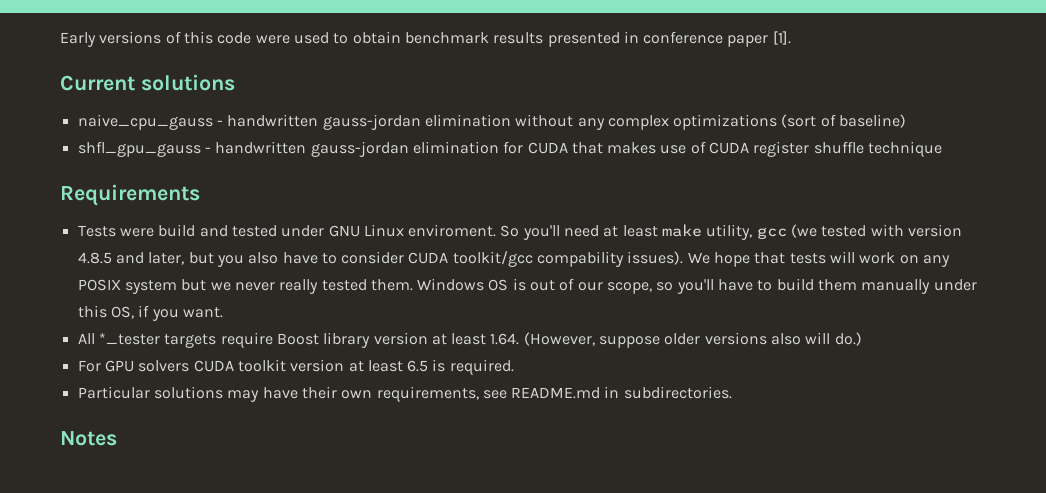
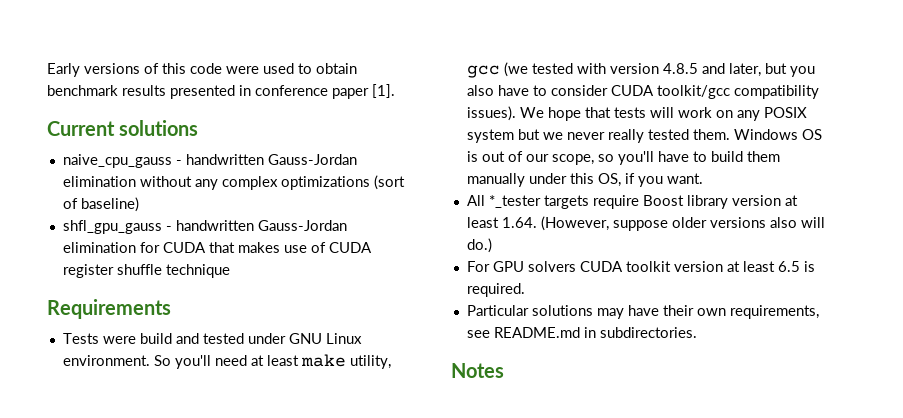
- naive_cpu_gauss - handwritten gauss-jordan elimination without any complex optimizations (sort of baseline)
+ naive_cpu_gauss - handwritten Gauss-Jordan elimination without any complex optimizations (sort of baseline)
- shfl_gpu_gauss - handwritten gauss-jordan elimination for CUDA that makes use of CUDA register shuffle technique
+ shfl_gpu_gauss - handwritten Gauss-Jordan elimination for CUDA that makes use of CUDA register shuffle technique
- Tests were build and tested under GNU Linux enviroment.
+ Tests were build and tested under GNU Linux environment.
- So you'll need at least make utility, gcc (we tested with version 4.8.5 and later, but you also have to consider CUDA toolkit/gcc compability issues).
+ So you'll need at least make utility, gcc (we tested with version 4.8.5 and later, but you also have to consider CUDA toolkit/gcc compatibility issues).

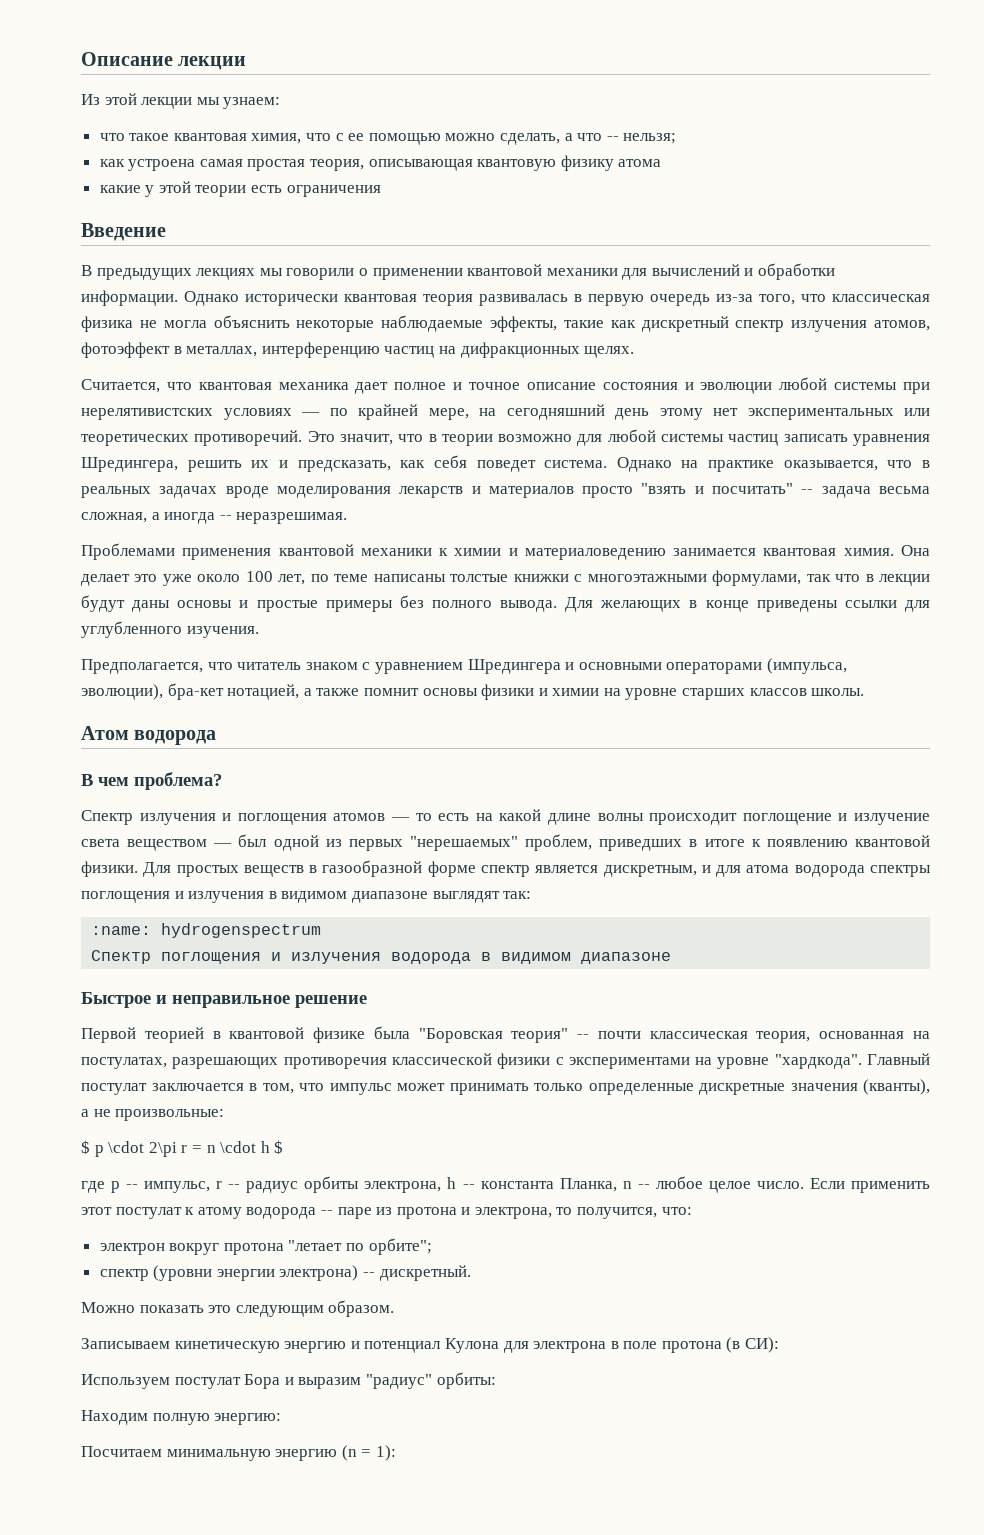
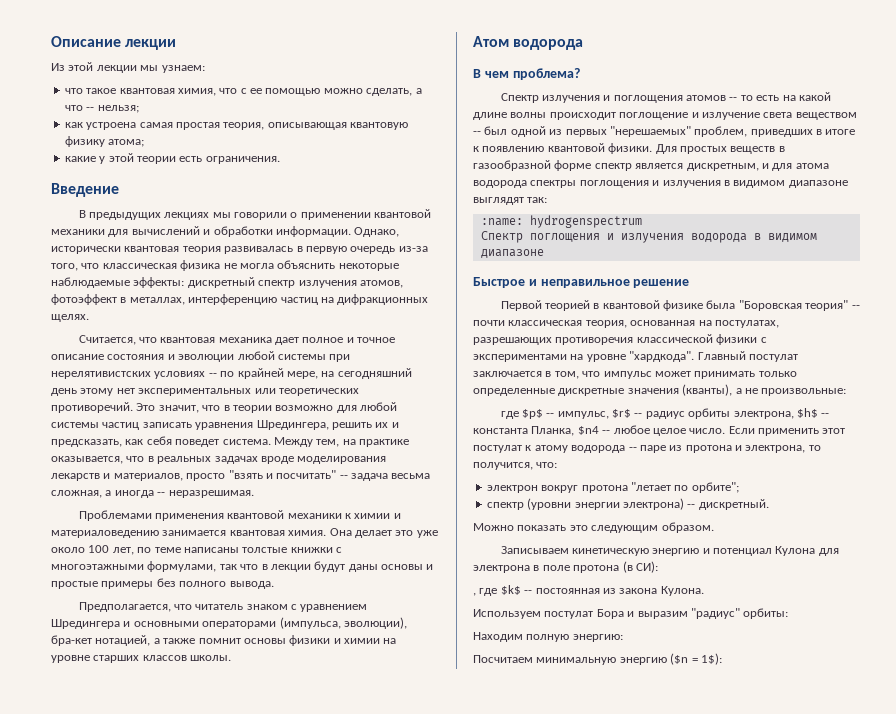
- как устроена самая простая теория, описывающая квантовую физику атома
+ как устроена самая простая теория, описывающая квантовую физику атома;
- какие у этой теории есть ограничения
+ какие у этой теории есть ограничения.
- Однако исторически квантовая теория развивалась в первую очередь из-за того, что классическая физика не могла объяснить некоторые наблюдаемые эффекты, такие как дискретный спектр излучения атомов, фотоэффект в металлах, интерференцию частиц на дифракционных щелях.
+ Однако, исторически квантовая теория развивалась в первую очередь из-за того, что классическая физика не могла объяснить некоторые наблюдаемые эффекты: дискретный спектр излучения атомов, фотоэффект в металлах, интерференцию частиц на дифракционных щелях.
- Считается, что квантовая механика дает полное и точное описание состояния и эволюции любой системы при нерелятивистских условиях — по крайней мере, на сегодняшний день этому нет экспериментальных или теоретических противоречий.
+ Считается, что квантовая механика дает полное и точное описание состояния и эволюции любой системы при нерелятивистских условиях -- по крайней мере, на сегодняшний день этому нет экспериментальных или теоретических противоречий.
- Однако на практике оказывается, что в реальных задачах вроде моделирования лекарств и материалов просто "взять и посчитать" -- задача весьма сложная, а иногда -- неразрешимая.
+ Между тем, на практике оказывается, что в реальных задачах вроде моделирования лекарств и материалов, просто "взять и посчитать" -- задача весьма сложная, а иногда -- неразрешимая.
- Для желающих в конце приведены ссылки для углубленного изучения.
- Спектр излучения и поглощения атомов — то есть на какой длине волны происходит поглощение и излучение света веществом — был одной из первых "нерешаемых" проблем, приведших в итоге к появлению квантовой физики.
+ Спектр излучения и поглощения атомов -- то есть на какой длине волны происходит поглощение и излучение света веществом -- был одной из первых "нерешаемых" проблем, приведших в итоге к появлению квантовой физики.
- $ p \cdot 2\pi r = n \cdot h $
- где p -- импульс, r -- радиус орбиты электрона, h -- константа Планка, n -- любое целое число.
+ где $p$ -- импульс, $r$ -- радиус орбиты электрона, $h$ -- константа Планка, $n4 -- любое целое число.
+ , где $k$ -- постоянная из закона Кулона.
- Посчитаем минимальную энергию (n = 1):
+ Посчитаем минимальную энергию ($n = 1$):

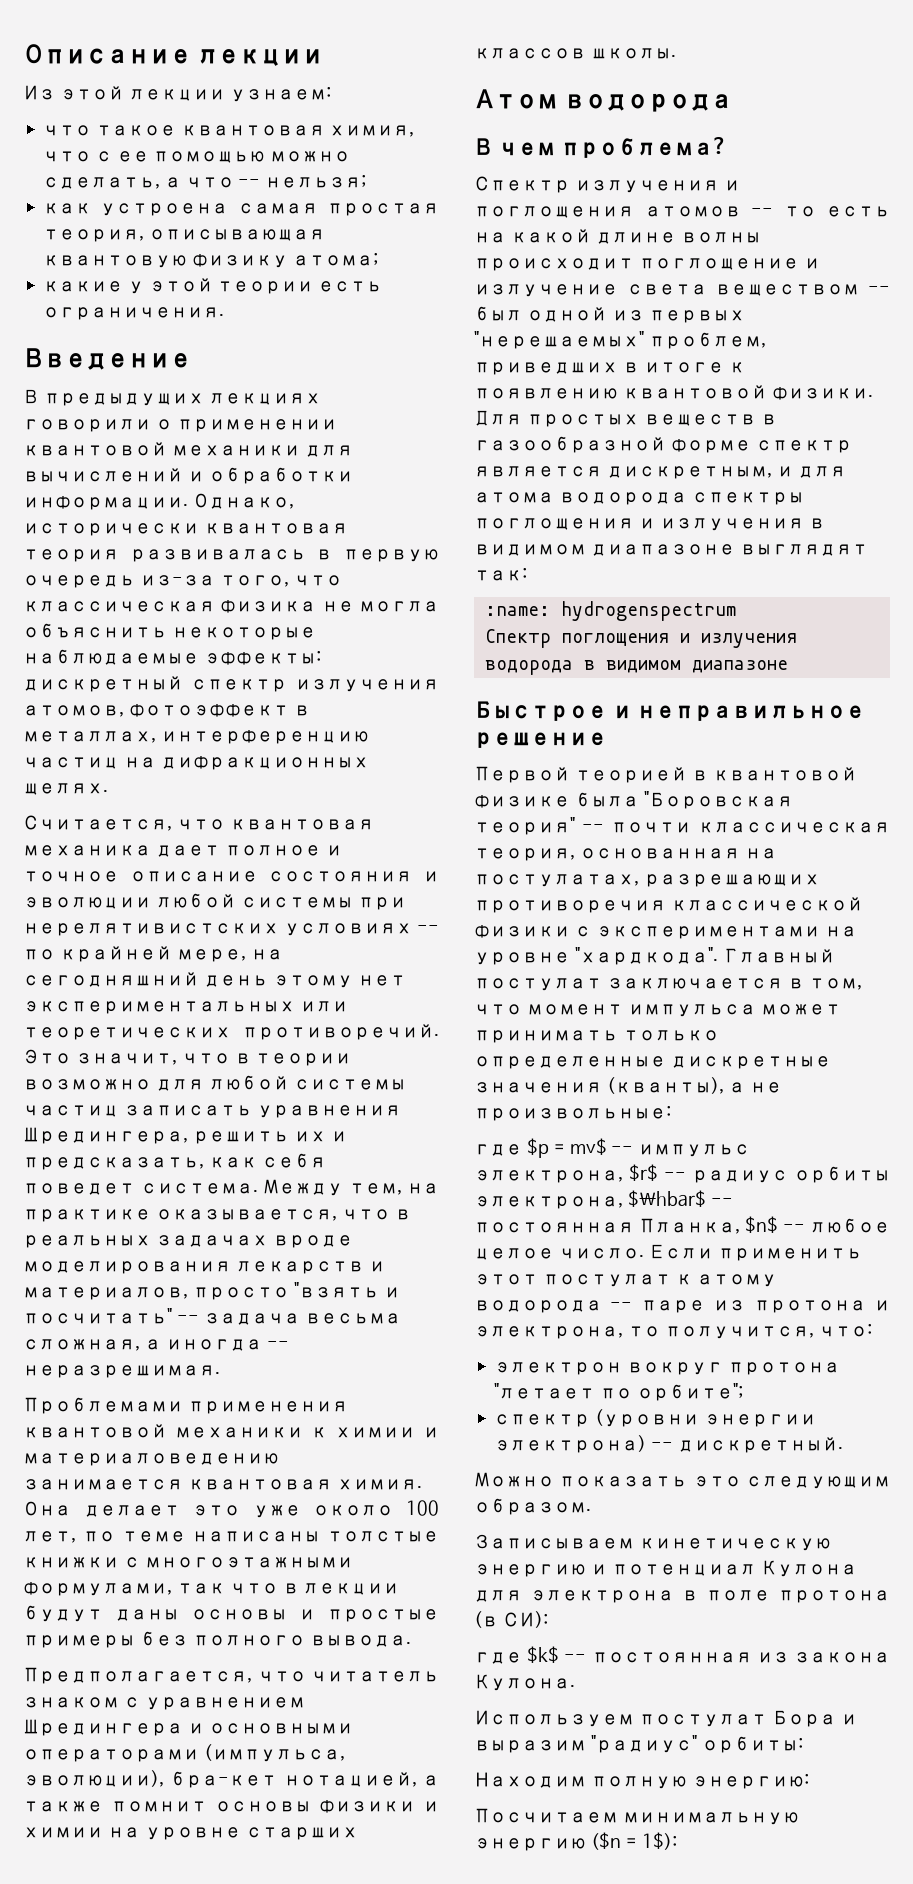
- Из этой лекции мы узнаем:
+ Из этой лекции узнаем:
- В предыдущих лекциях мы говорили о применении квантовой механики для вычислений и обработки информации.
+ В предыдущих лекциях говорили о применении квантовой механики для вычислений и обработки информации.
- Главный постулат заключается в том, что импульс может принимать только определенные дискретные значения (кванты), а не произвольные:
+ Главный постулат заключается в том, что момент импульса может принимать только определенные дискретные значения (кванты), а не произвольные:
- где $p$ -- импульс, $r$ -- радиус орбиты электрона, $h$ -- константа Планка, $n4 -- любое целое число.
+ где $p = mv$ -- импульс электрона, $r$ -- радиус орбиты электрона, $\hbar$ -- постоянная Планка, $n$ -- любое целое число.
- , где $k$ -- постоянная из закона Кулона.
+ где $k$ -- постоянная из закона Кулона.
------------
* [What the exercise asks]: An exact copy of the entries above, with no pictures, is the required answer.

* [Response to the task]:
- naive_cpu_gauss - handwritten gauss-jordan elimination without any complex optimizations (sort of baseline)
+ naive_cpu_gauss - handwritten Gauss-Jordan elimination without any complex optimizations (sort of baseline)
- shfl_gpu_gauss - handwritten gauss-jordan elimination for CUDA that makes use of CUDA register shuffle technique
+ shfl_gpu_gauss - handwritten Gauss-Jordan elimination for CUDA that makes use of CUDA register shuffle technique
- Tests were build and tested under GNU Linux enviroment.
+ Tests were build and tested under GNU Linux environment.
- So you'll need at least make utility, gcc (we tested with version 4.8.5 and later, but you also have to consider CUDA toolkit/gcc compability issues).
+ So you'll need at least make utility, gcc (we tested with version 4.8.5 and later, but you also have to consider CUDA toolkit/gcc compatibility issues).

- как устроена самая простая теория, описывающая квантовую физику атома
+ как устроена самая простая теория, описывающая квантовую физику атома;
- какие у этой теории есть ограничения
+ какие у этой теории есть ограничения.
- Однако исторически квантовая теория развивалась в первую очередь из-за того, что классическая физика не могла объяснить некоторые наблюдаемые эффекты, такие как дискретный спектр излучения атомов, фотоэффект в металлах, интерференцию частиц на дифракционных щелях.
+ Однако, исторически квантовая теория развивалась в первую очередь из-за того, что классическая физика не могла объяснить некоторые наблюдаемые эффекты: дискретный спектр излучения атомов, фотоэффект в металлах, интерференцию частиц на дифракционных щелях.
- Считается, что квантовая механика дает полное и точное описание состояния и эволюции любой системы при нерелятивистских условиях — по крайней мере, на сегодняшний день этому нет экспериментальных или теоретических противоречий.
+ Считается, что квантовая механика дает полное и точное описание состояния и эволюции любой системы при нерелятивистских условиях -- по крайней мере, на сегодняшний день этому нет экспериментальных или теоретических противоречий.
- Однако на практике оказывается, что в реальных задачах вроде моделирования лекарств и материалов просто "взять и посчитать" -- задача весьма сложная, а иногда -- неразрешимая.
+ Между тем, на практике оказывается, что в реальных задачах вроде моделирования лекарств и материалов, просто "взять и посчитать" -- задача весьма сложная, а иногда -- неразрешимая.
- Для желающих в конце приведены ссылки для углубленного изучения.
- Спектр излучения и поглощения атомов — то есть на какой длине волны происходит поглощение и излучение света веществом — был одной из первых "нерешаемых" проблем, приведших в итоге к появлению квантовой физики.
+ Спектр излучения и поглощения атомов -- то есть на какой длине волны происходит поглощение и излучение света веществом -- был одной из первых "нерешаемых" проблем, приведших в итоге к появлению квантовой физики.
- $ p \cdot 2\pi r = n \cdot h $
- где p -- импульс, r -- радиус орбиты электрона, h -- константа Планка, n -- любое целое число.
+ где $p$ -- импульс, $r$ -- радиус орбиты электрона, $h$ -- константа Планка, $n4 -- любое целое число.
+ , где $k$ -- постоянная из закона Кулона.
- Посчитаем минимальную энергию (n = 1):
+ Посчитаем минимальную энергию ($n = 1$):

- Из этой лекции мы узнаем:
+ Из этой лекции узнаем:
- В предыдущих лекциях мы говорили о применении квантовой механики для вычислений и обработки информации.
+ В предыдущих лекциях говорили о применении квантовой механики для вычислений и обработки информации.
- Главный постулат заключается в том, что импульс может принимать только определенные дискретные значения (кванты), а не произвольные:
+ Главный постулат заключается в том, что момент импульса может принимать только определенные дискретные значения (кванты), а не произвольные:
- где $p$ -- импульс, $r$ -- радиус орбиты электрона, $h$ -- константа Планка, $n4 -- любое целое число.
+ где $p = mv$ -- импульс электрона, $r$ -- радиус орбиты электрона, $\hbar$ -- постоянная Планка, $n$ -- любое целое число.
- , где $k$ -- постоянная из закона Кулона.
+ где $k$ -- постоянная из закона Кулона.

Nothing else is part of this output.